- [WHAT TO PRODUCE]:
Only the lines from the line with "justify-content: space-between ->" through the end of the records belong in your reply, copied exactly, with every picture left out.

- [DATA FOR REVIEW]:
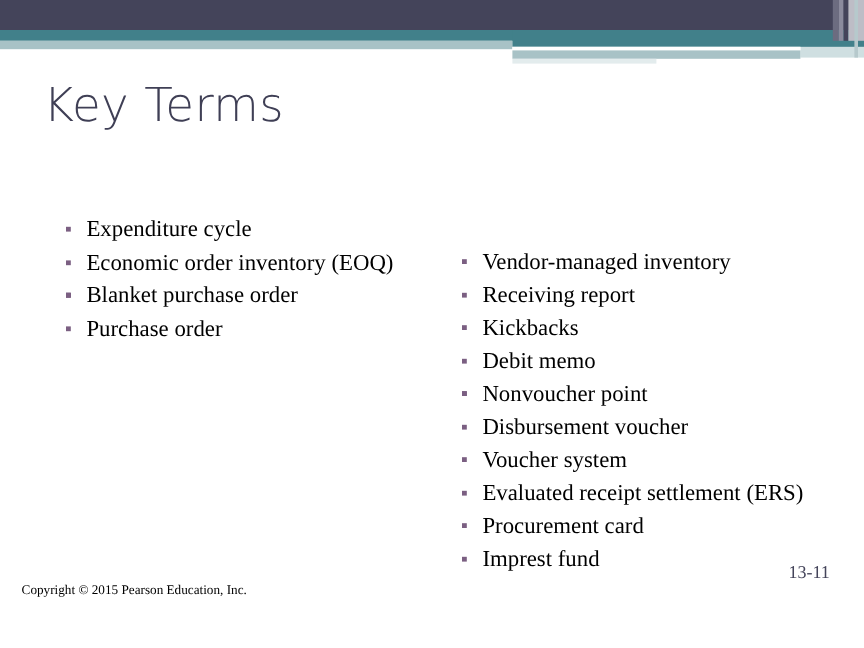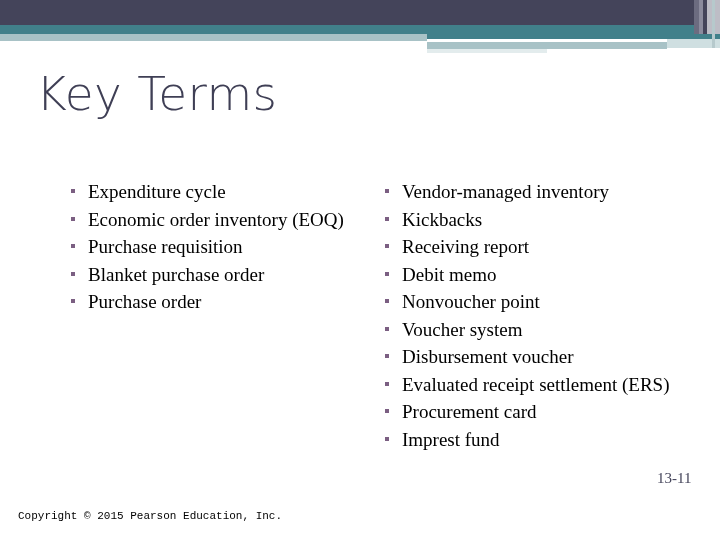"Key Terms" #page-title { font-size: 47px -> 39px }
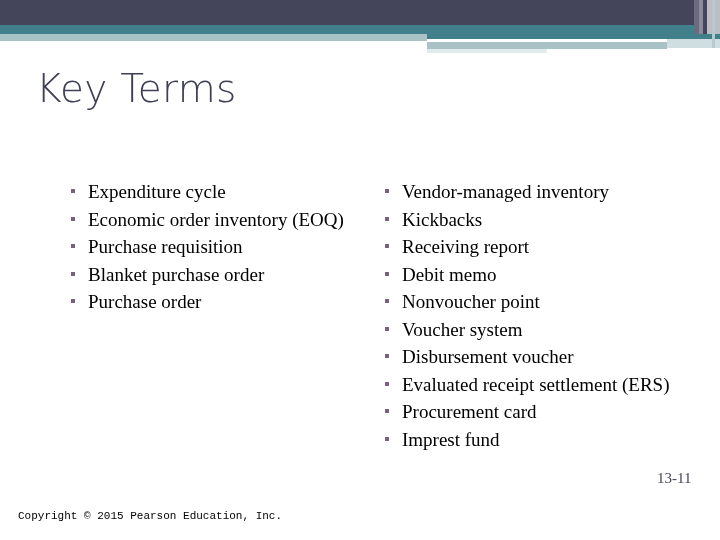"Expenditure cycle" #column-left { left: 64px -> 48px }
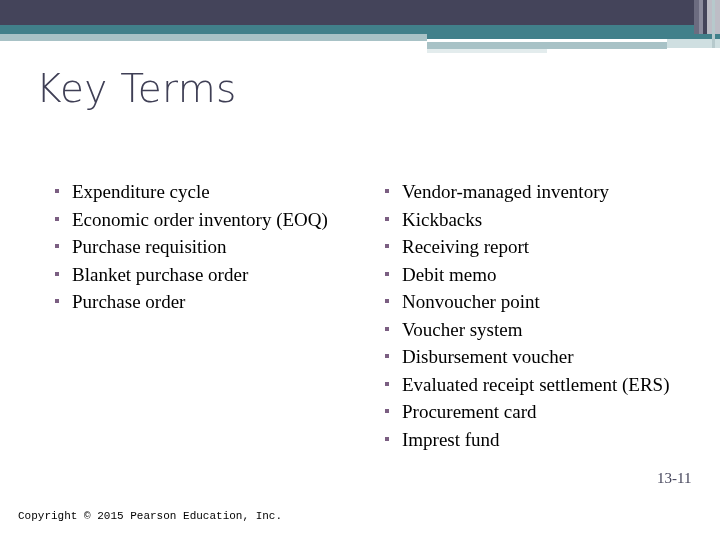"Vendor-managed inventory" #column-right { margin-top: none -> 27px }
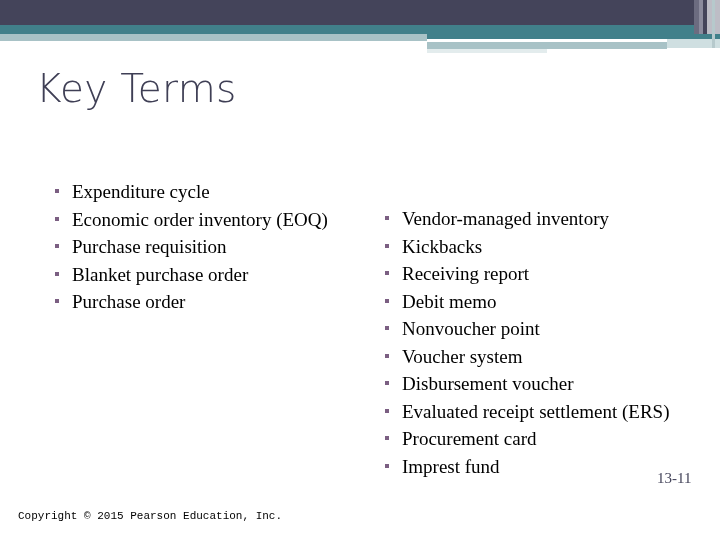"Purchase requisition" span.term-label { html: <span>Purchase requisition</span> -> none }
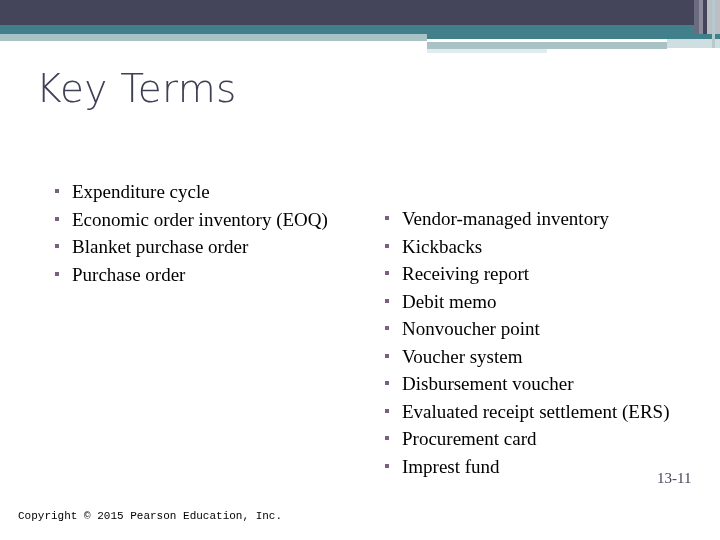"Kickbacks" li.term-item { order: before "Receiving report" -> after "Receiving report" }
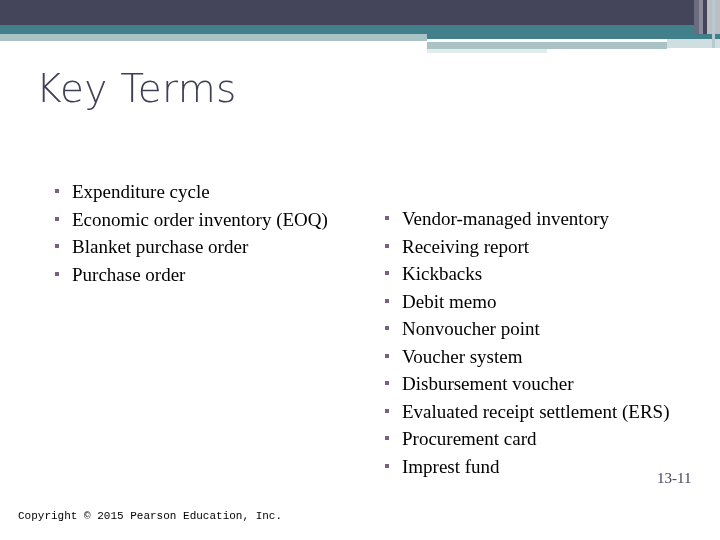"Voucher system" li.term-item { order: before "Disbursement voucher" -> after "Disbursement voucher" }
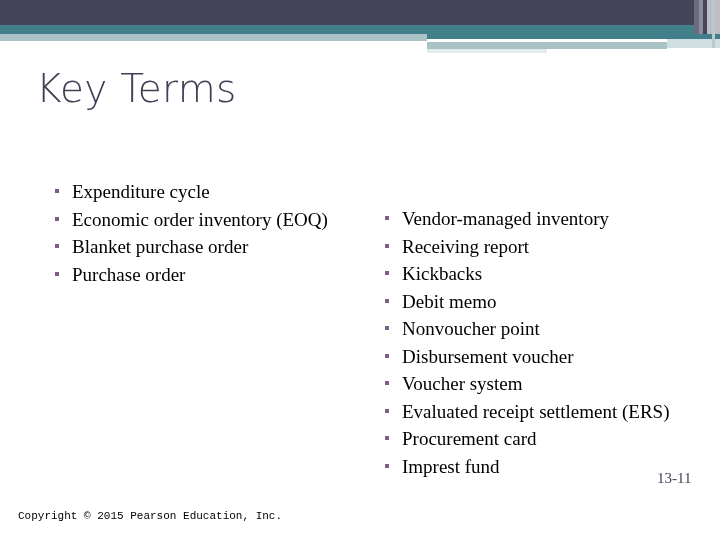"Copyright © 2015 Pearson Education," #footer-copyright { font-family: Liberation Mono, monospace -> Liberation Serif, serif; top: 510px -> 486px }
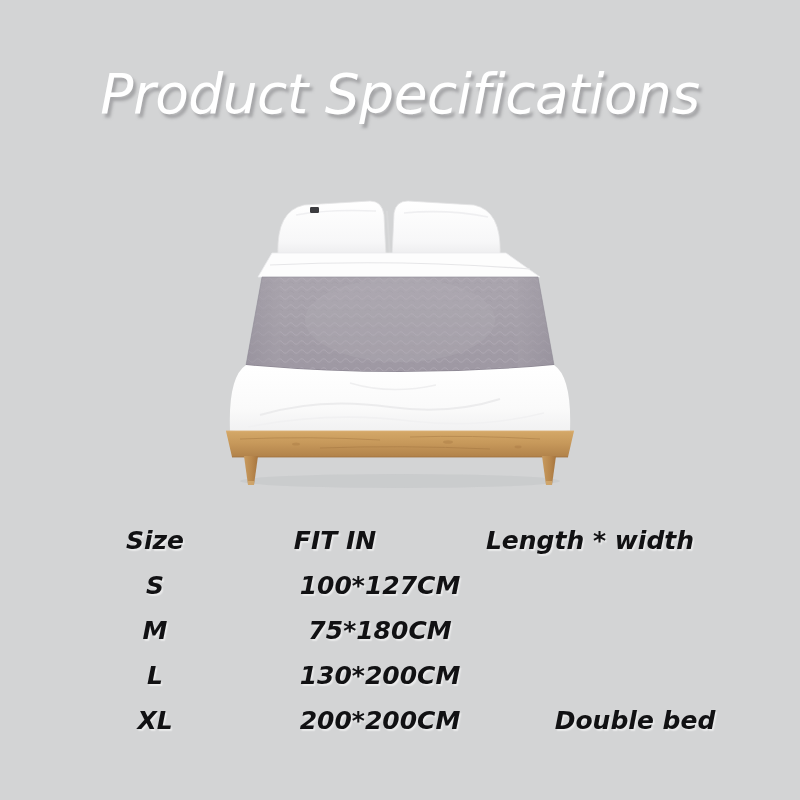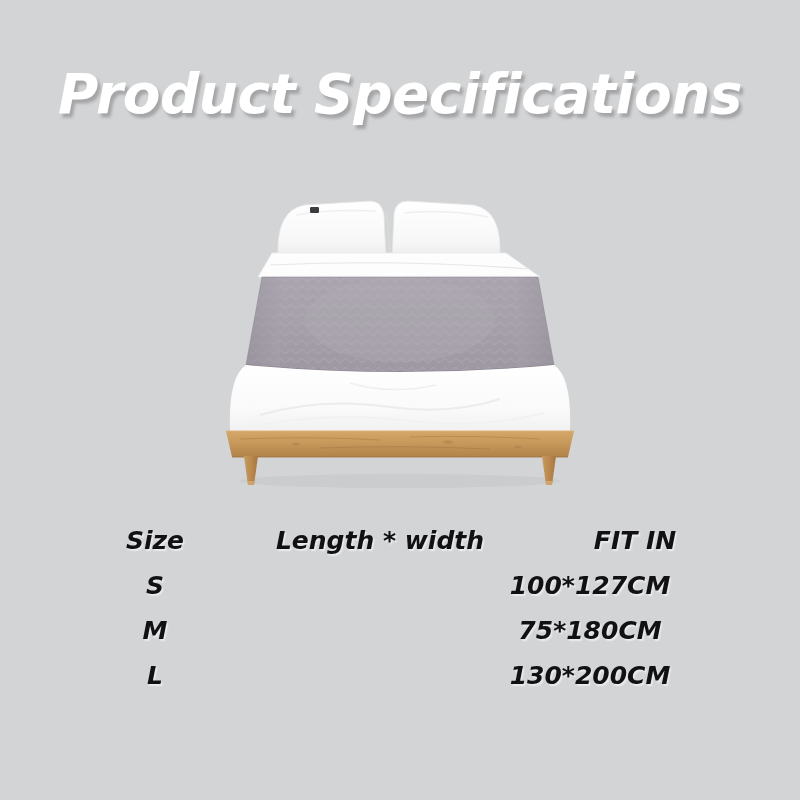"Product Specifications" #page-title { font-weight: bold -> normal }
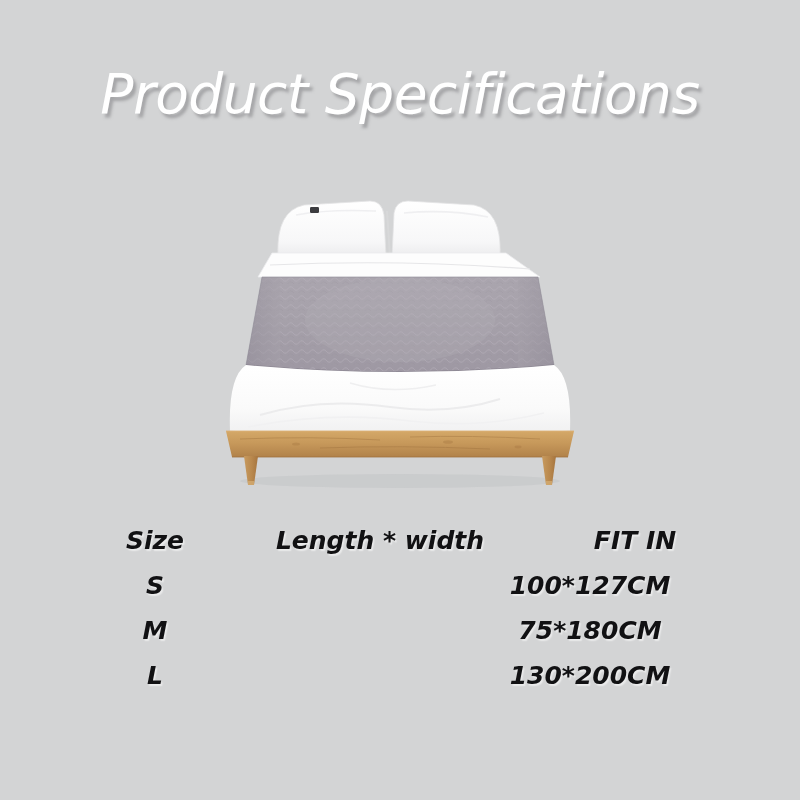"Size" .spec-row { justify-content: space-between -> none }
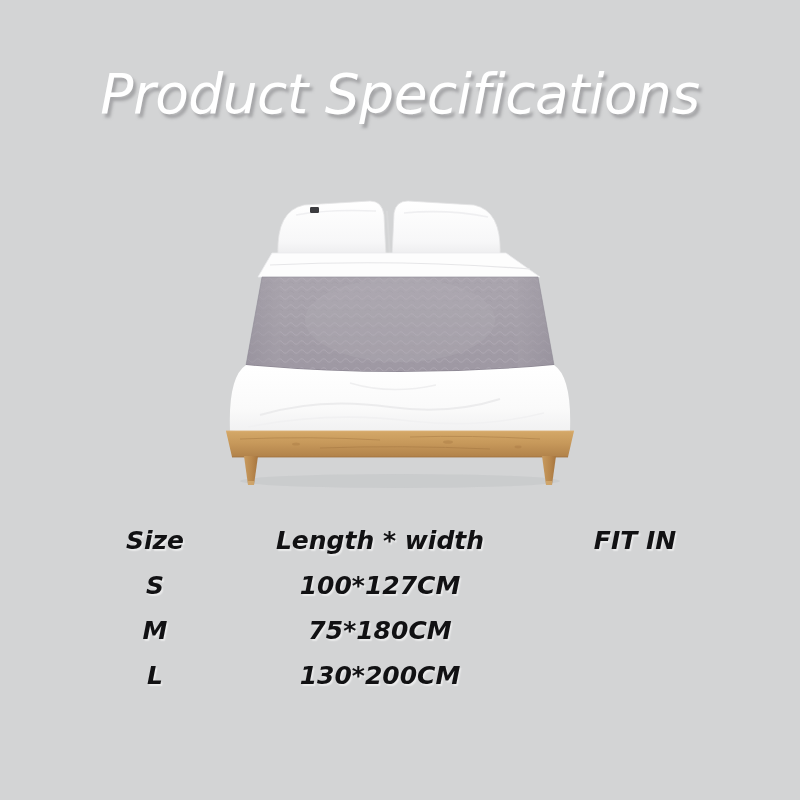"Length * width" div.spec-cell { order: before "FIT IN" -> after "FIT IN" }
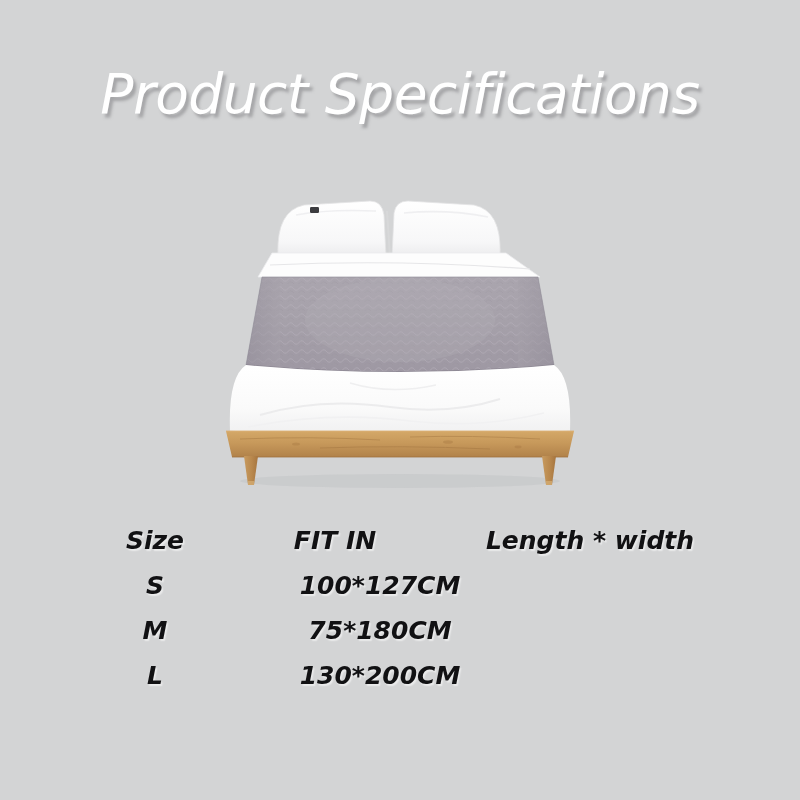"XL" div.spec-row { html: none -> <div> <div>XL</div> <div>200*200CM</div> <div>Double bed</div> </div> }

- [RESPONSE AREA]:
"Size" .spec-row { justify-content: space-between -> none }
"Length * width" div.spec-cell { order: before "FIT IN" -> after "FIT IN" }
"XL" div.spec-row { html: none -> <div> <div>XL</div> <div>200*200CM</div> <div>Double bed</div> </div> }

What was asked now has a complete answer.